Slashdot Mirror


Probing Hash Tables?

David Rusenko asks: "I've been taking a datastructures class at CMU as part of a summer CS program. One of these structures we have gone over is hash tables. After going through many different probing methods (linear, quadratic), multiple hash functions, and double hashing, I was all too curious to know if these are the best methods currently known. Some other interesting ideas came up, such as using the Fibonacci numbers for probing, but I haven't had time to test them yet. Any comments?"

3 of 48 comments (clear)

  1. Who cares? by Screaming+Lunatic · · Score: 5, Insightful
    It's a table. Which means it'll be faster than a list. That's all you have to worry about.

    What's that about a little bit of knowledge and it being dangerous. In school you'll beat every algorithm under the sun to death. In the real world you'll link to the STL and use a hash map.

    Write well-designed, clean, maintainable code. Then profile it. If your table lookup blips on the profiler, then *THINK* about optimizing it. After you've *THOUGHT* about optimizing it, then decide if it makes sense to squeeze the time and effort into the schedule.

    Random quotes:

    Premature optimization is the root of all evil. -- Knuth

    There is never a best solution, only tradeoffs to consider. --Eberly

    The best optimizer is between your ears. --Abrash

    The Ferrai's are only gravy, honest! --Carmack

    Alright I threw the last one in for shits and giggles. Don't blame me, I can't get through a Sunday night without drinking a poop load of beer. Anyway, the point is that there is a difference between *FAST* and *FAST ENOUGH*. If it's fast enough, who cares.

    [CYNICISM]

    Unless you're an academic and you're looking for funding.

    [/CYNICISM]

  2. Remain simple... by joto · · Score: 3, Insightful
    Remember that every complication to the algorithm makes it slower. When you move from linear to quadratic probing, you loose memory locality (think cache). When you move from quadratic probing to double hashing you do another function call (or at least, some calculation). A fibonacci scheme would be similar to quadratic probing, except it requires one more addition, I can't see immediately see any benefits to that, but maybe I'm not thinking hard enough about it...

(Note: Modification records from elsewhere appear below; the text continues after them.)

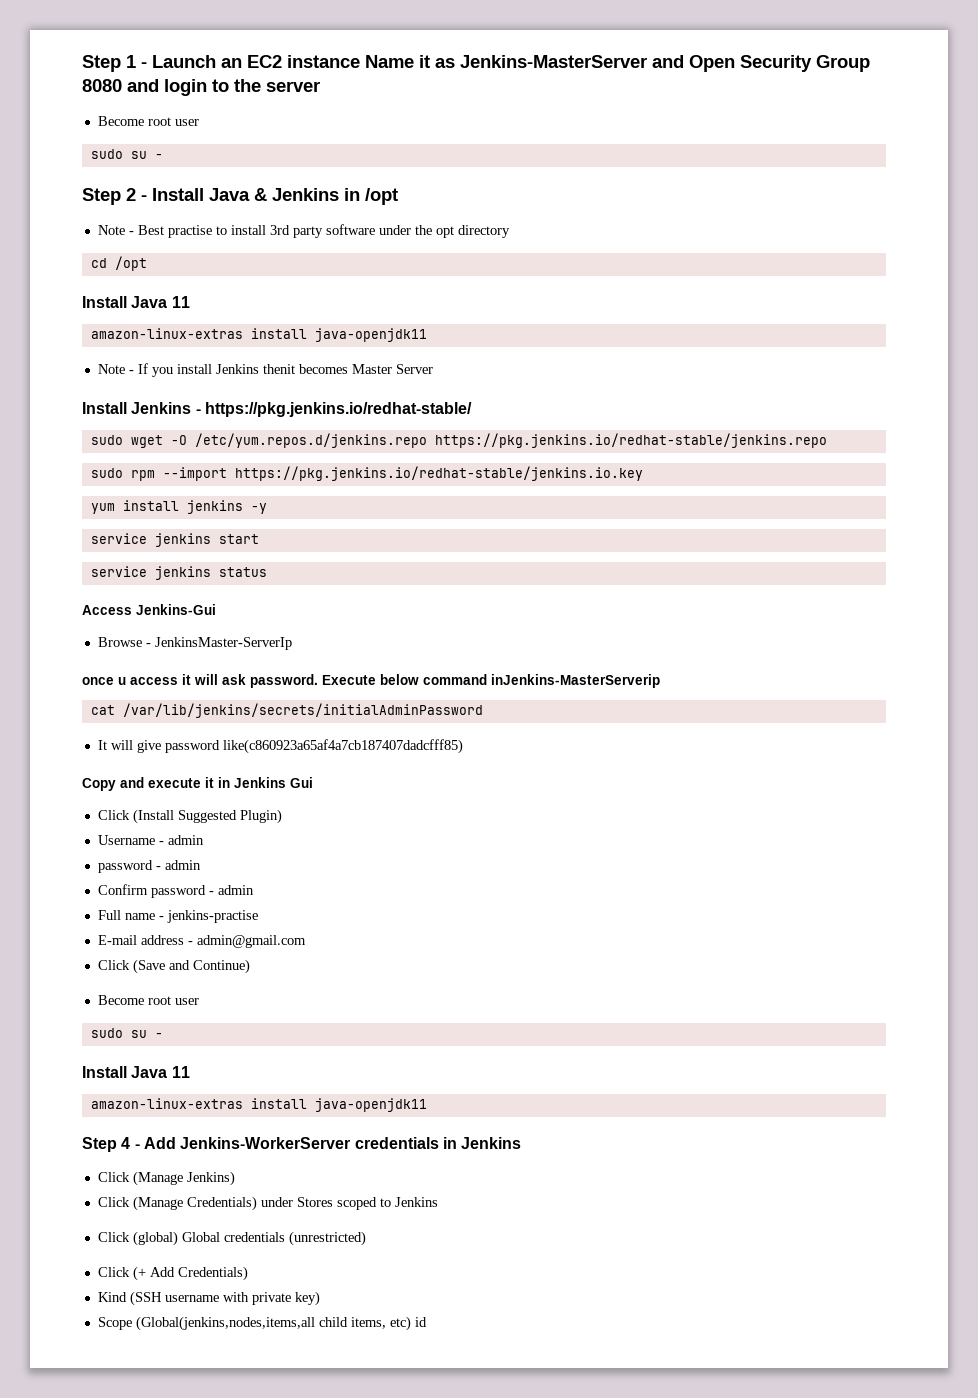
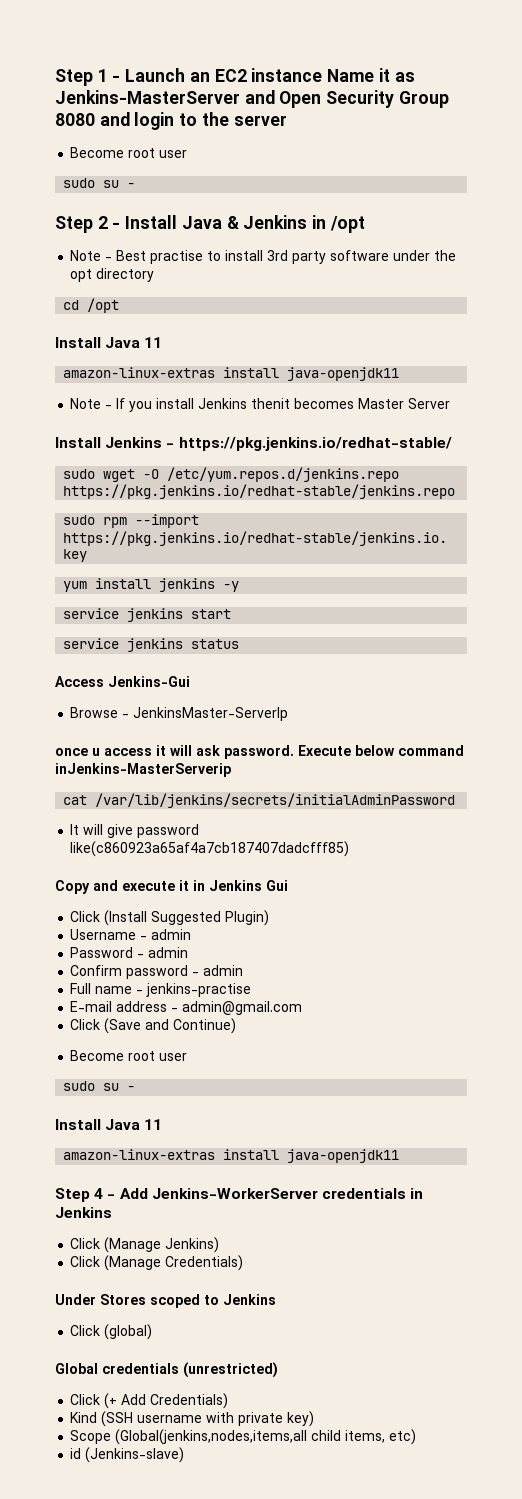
  Username - admin
- password - admin
+ Password - admin
- Click (Manage Credentials) under Stores scoped to Jenkins
+ Click (Manage Credentials)
+ Under Stores scoped to Jenkins
- Click (global) Global credentials (unrestricted)
+ Click (global)
+ Global credentials (unrestricted)
- Scope (Global(jenkins,nodes,items,all child items, etc) id
+ Scope (Global(jenkins,nodes,items,all child items, etc)
+ id (Jenkins-slave)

    In the worst case, double hashing is better than quadratic probing, and quadratic probing is better than linear probing. But the trick for finding the "right" method is to ensure that the worst case never happens. Then you can avoid expensive advanced stuff, and keep it simple and lean.

    If you don't know much about your data, or your keys, or your insertion/removal pattern, than a separate chaining scheme might be best. If you know everything, then you can use a perfect hash function generator (but even that doesn't necessarily guarantee best performance). The reason they teach you several different methods is because there is no single "best" answer.

  3. Correction by splorf · · Score: 3, Insightful

    I better add before someone makes a tragic mistake, enlarge the table only if you're getting enough collisions to actually slow your program down enough to matter. If you have a lot of entries you'll get a few collisions even with an enormous table that's mostly empty, because of the birthday paradox. Don't worry about it til you're getting collisions on a significant fraction of your lookups.